Un ritratto di uomo, a testa alta, con le braccia conserte, e lo sguardo puntato lontano. È l’ultimo quadro che mi è capitato di vedere dal vero, prima che tutto chiudesse. Era esposto alla mostra di Palazzo Reale a Milano che presentava una selezione di opere del Guggenheim di New York (per la precisione della collezione Tannhaüser, poi donata al museo americano). Quel quadro era il primo della mostra, ma ricordo che mi aveva fatto una tale impressione da averlo voluto vedere di nuovo, facendo a ritroso il percorso e uscendo dall’entrata.
Quel quadro è un capolavoro di Paul Cézanne, datato 1899: “L’homme aux bras croisés”. Non si sa chi sia il soggetto. Il figlio dell’artista disse che si trattava di un orologiaio parigino, ma non si sono mai trovate conferme. Certamente, con il suo abbigliamento, rivela un profilo sociale diverso dai contadini che abitualmente posavano per Cézanne ad Aix, la sua città natale, dove sarebbe morto nel 1906. Venne dipinto nello studio parigino di rue Hégésippe-Moreau, come si evince dalla tavolozza e dalle tele appoggiate sulla sinistra.
Se c’è una caratteristica che definisce la grandezza di Cézanne è quella di essere un artista che qualunque cosa affronti, si proietta sempre in una prospettiva biblica. Ed ha qualcosa di biblico anche questo ritratto, per quanto sia il ritratto di un borghese parigino. L’uomo dalle braccia conserte ha infatti un che di pacato e insieme di risoluto. Non lascia nessuna concessione agli estetismi. Sta con la schiena ben eretta, e con lo sguardo sembra operare determinatamente uno strappo: sposta il centro via da sé stesso e anche dal quadro. Sta guardando oltre, nella consapevolezza di tutte le battaglie che in quell’oltre si prospettano. È forte, come dimostra quel gesto un po’ sfidante di tenere le braccia conserte.

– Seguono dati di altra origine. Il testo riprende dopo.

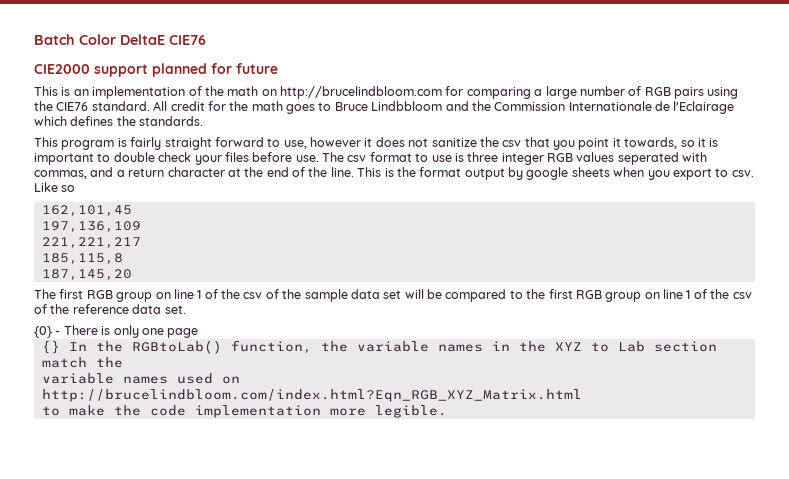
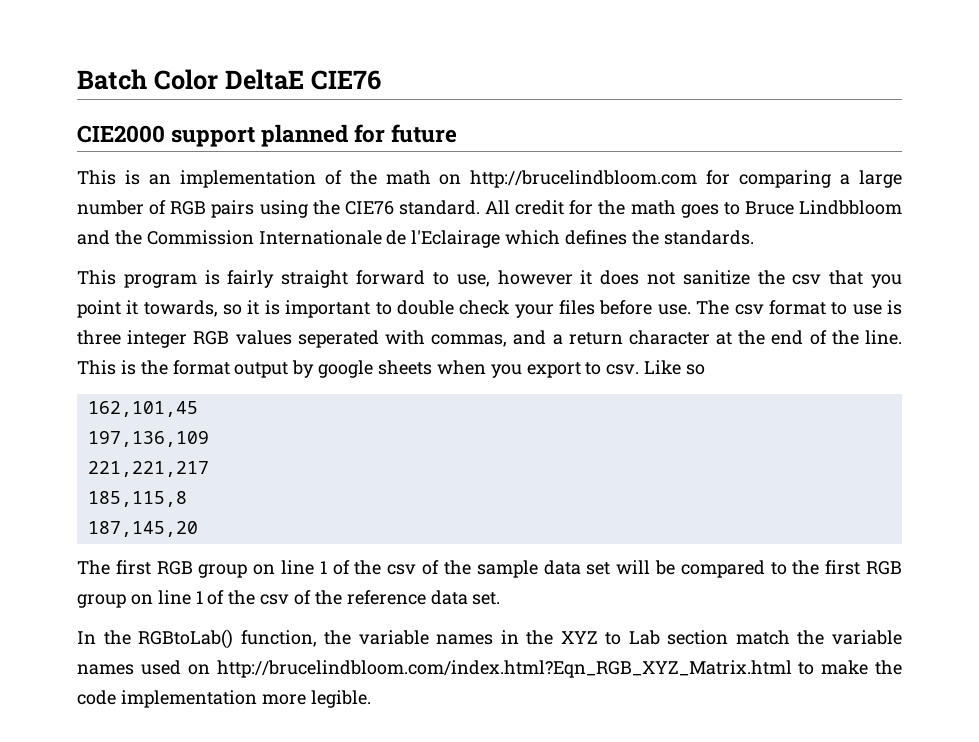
[34,325,199,338] [41,340,60,354] {0} - There is only one page // {} -> (501, 598) none
(123, 362) // -> (825, 637) none
(582, 395) // -> (792, 669) none

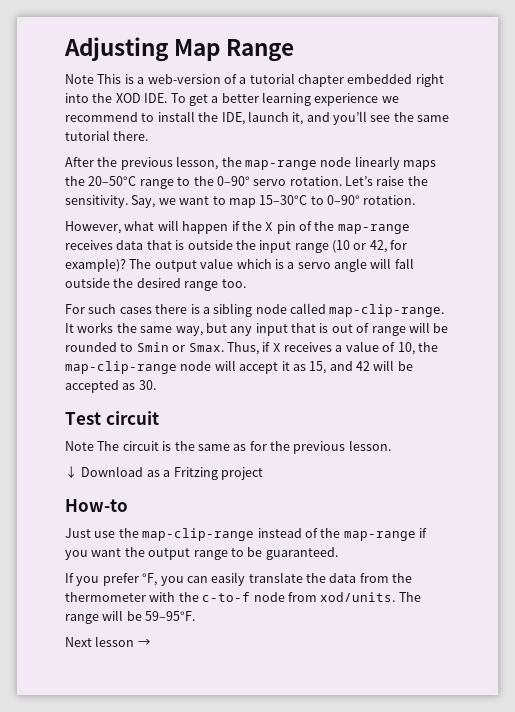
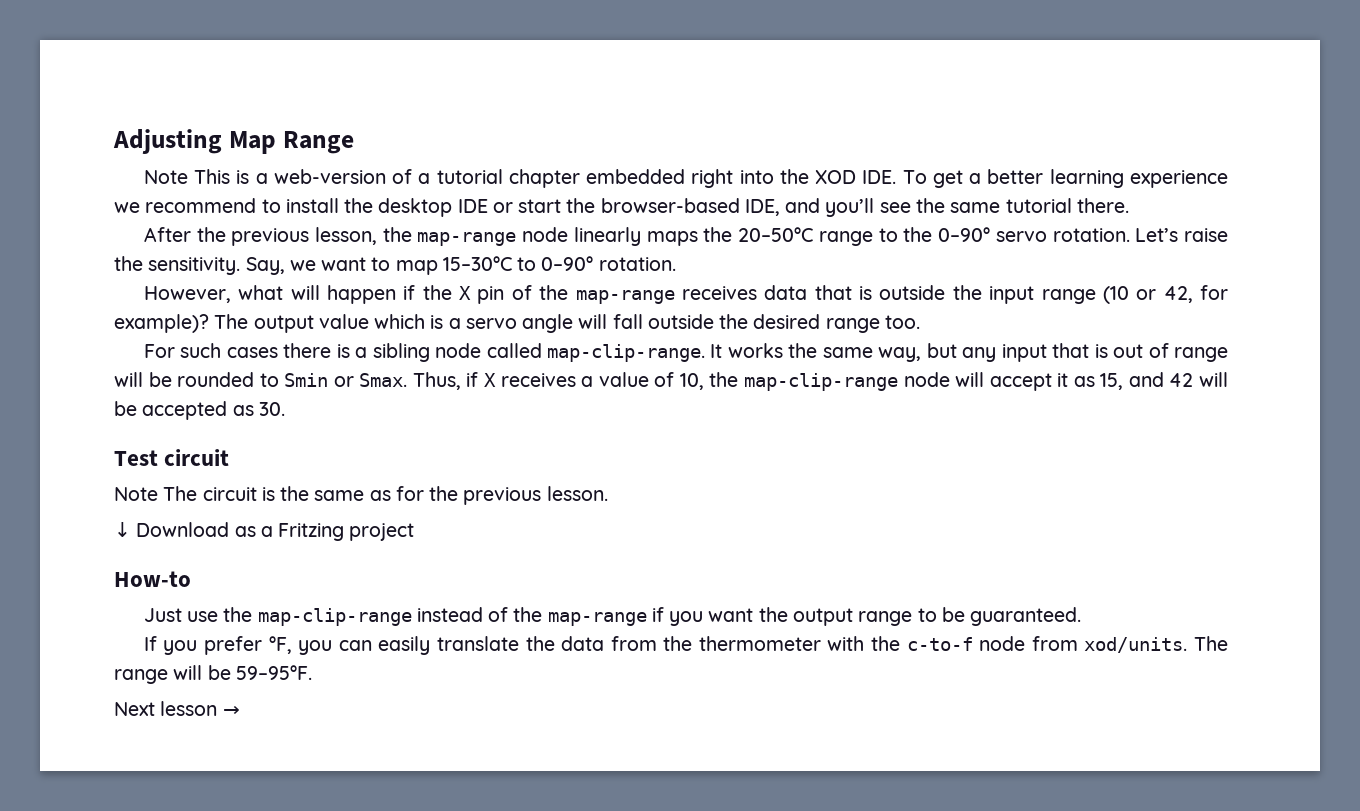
[221,111,304,125] IDE, launch it, -> [378,198,780,217] desktop IDE or start the browser-based IDE,

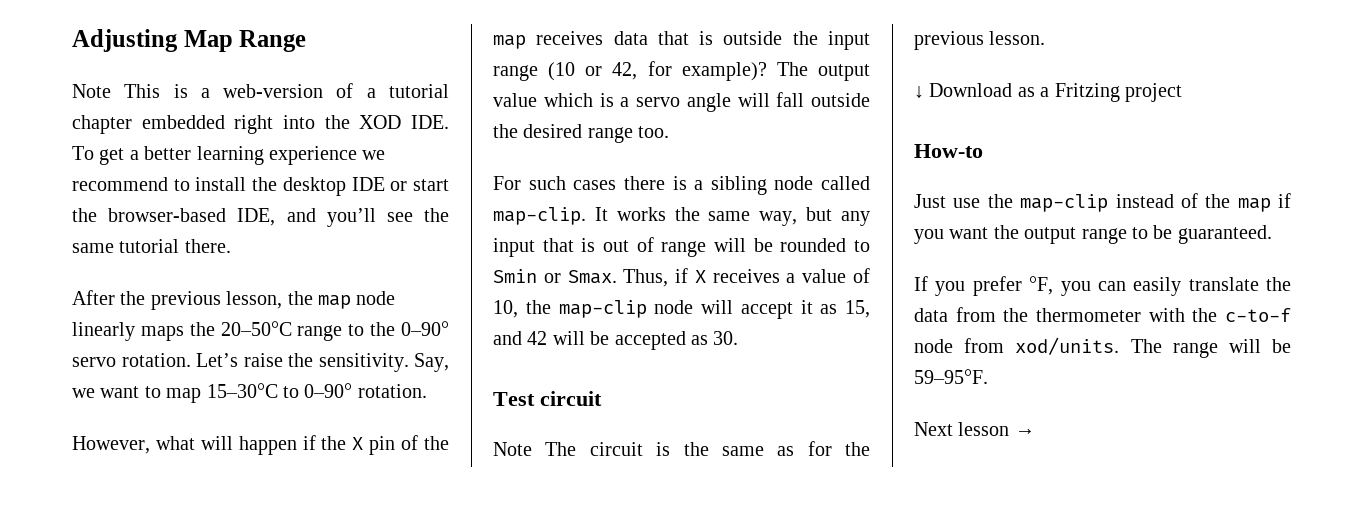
[417,232,517,246] map-range -> [318,295,351,309] map
[575,290,675,304] map-range -> [493,35,526,49] map
[546,344,705,362] map-clip-range. -> [493,207,586,225] map-clip.
[743,373,898,391] map-clip-range -> [558,300,647,318] map-clip
[257,608,412,626] map-clip-range -> [1020,194,1109,212] map-clip
[547,612,647,626] map-range -> [1237,198,1271,212] map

Ma la sua forza è data soprattutto da quella fermezza morale che lascia trasparire. Non è una forza espressa dalla solidità della posa (Cézanne è artista sommamente inquieto, nel ritratto lascia tante incertezze); è una forza che scaturisce da dentro, da una consapevolezza da cui è stato come investito. Non è un caso che il Nobel Peter Handke, folgorato da questo quadro ad una mostra parigina nel 1978, scrisse che avrebbe voluto farne un eroe di un suo romanzo.
L’uomo senza nome di Cézanne è un avamposto. Un avamposto che scavalca il tempo e si presenta come contemporaneo a noi. Per lui potrebbero valere le meravigliose parole che Charles Péguy dedicò alla figura del padre di famiglia: “Lui non solo è coinvolto dappertutto nella città presente. Dalla famiglia, dalla sua razza, dalla sua discendenza da quei bambini è coinvolto dappertutto nella città futura, nello sviluppo ulteriore, in tutto il temporale accadere della città”.
È l’uomo che senza dirci una parola ci mette davanti all’unico atteggiamento che occorre per il domani, quando ci saremo lasciati alle spalle non solo l’incubo del virus ma anche le macerie morali e materiali del “mondo di prima”. Ci dice di una necessità di un nuovo inizio, di una determinazione a ricostruire innanzitutto le nostre coscienze, di un coraggio che sappia spazzare via i mezzi piaceri e il narcisismo del passato. Ci dice anche che ci sarà da lottare. Ora capiamo che se l’uomo senza nome di Cézanne ha quell’atteggiamento un po’ sfidante, è perché davvero ci sta lanciando una sfida.